Molecular target could ease asthma

Posted by
Spread the love
Earn Bitcoin
Earn Bitcoin

According to the researchers at UC Davis Health and Albany Medical College, protein vascular endothelial growth factor A-or VEGFA-plays a major role in the inflammation and airway obstruction associated with asthma. VEGFA was very strongly upregulated in asthma patients and animals that receive stimulations that cause asthma, this mediator can elicit the symptoms of asthma in the mouse model. When lungs respond to allergens or toxic air pollutants like ozone, and the process of a full-blown asthma attack begins.

The researchers studied how a mouse model responded to a common allergen, Alternaria alternata. Within hours, immune cells had infiltrated the airways, generating inflammation. When the mice were treated with VEGFA inhibitor SU1498, however, both the immune response and the inflammation declined.
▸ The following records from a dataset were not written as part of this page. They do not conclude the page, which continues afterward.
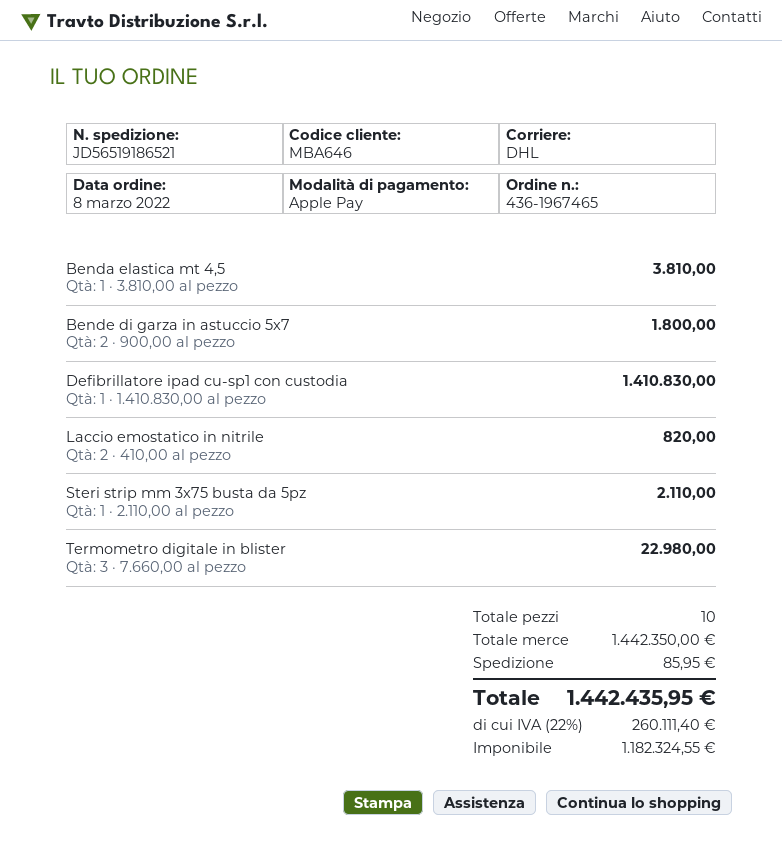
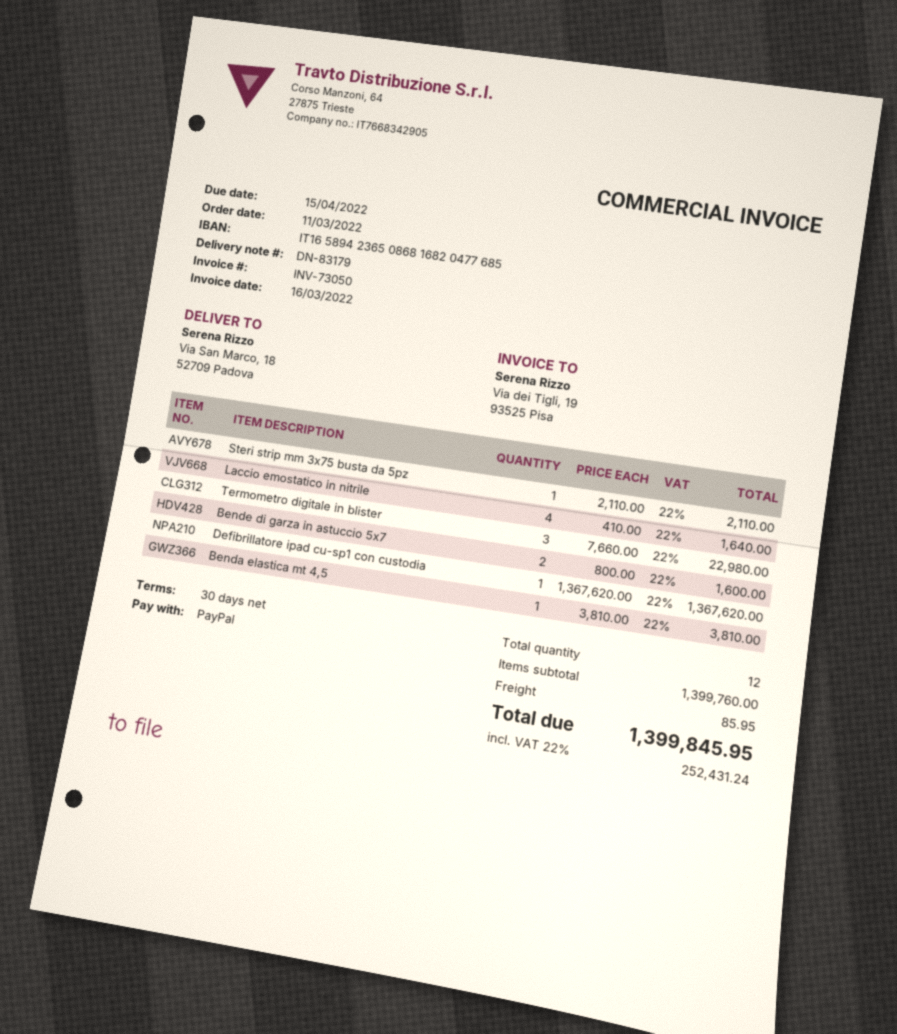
order date: 2022-03-08 -> 2022-03-11
payment method: Apple Pay -> PayPal
Bende di garza in astuccio 5x7: 2 x 900.00 = 1800.00 -> 2 x 800.00 = 1600.00
Defibrillatore ipad cu-sp1 con custodia: 1 x 1410830.00 = 1410830.00 -> 1 x 1367620.00 = 1367620.00
Laccio emostatico in nitrile: 2 x 410.00 = 820.00 -> 4 x 410.00 = 1640.00
total quantity: 10 -> 12
subtotal: 1442350.00 -> 1399760.00
tax: 22% = 260111.40 -> 22% = 252431.24
total: 1442435.95 -> 1399845.95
ILC2s are stimulated by interleukin-33, another inflammatory immune molecule, which also encouraged airway hyperresponsiveness and turned up VEGFA’s cellular receptor, VEGFR2.  VEGFA is best known for its activity in cancer and growing blood vessels to help feed hungry tumors,  Illuminating this biology could eventually lead to new asthma treatments.

In the past, glucocorticoid inhalers were the go-to treatment. Recently, monoclonal antibodies have been developed to hit more precise targets. Monoclonal antibodies can target specific molecules rather than hindering the entire immune system, some of these antibodies target cytokines that mediate allergic symptoms and asthma. ILCs produce an influx of inflammatory neutrophils into the lungs.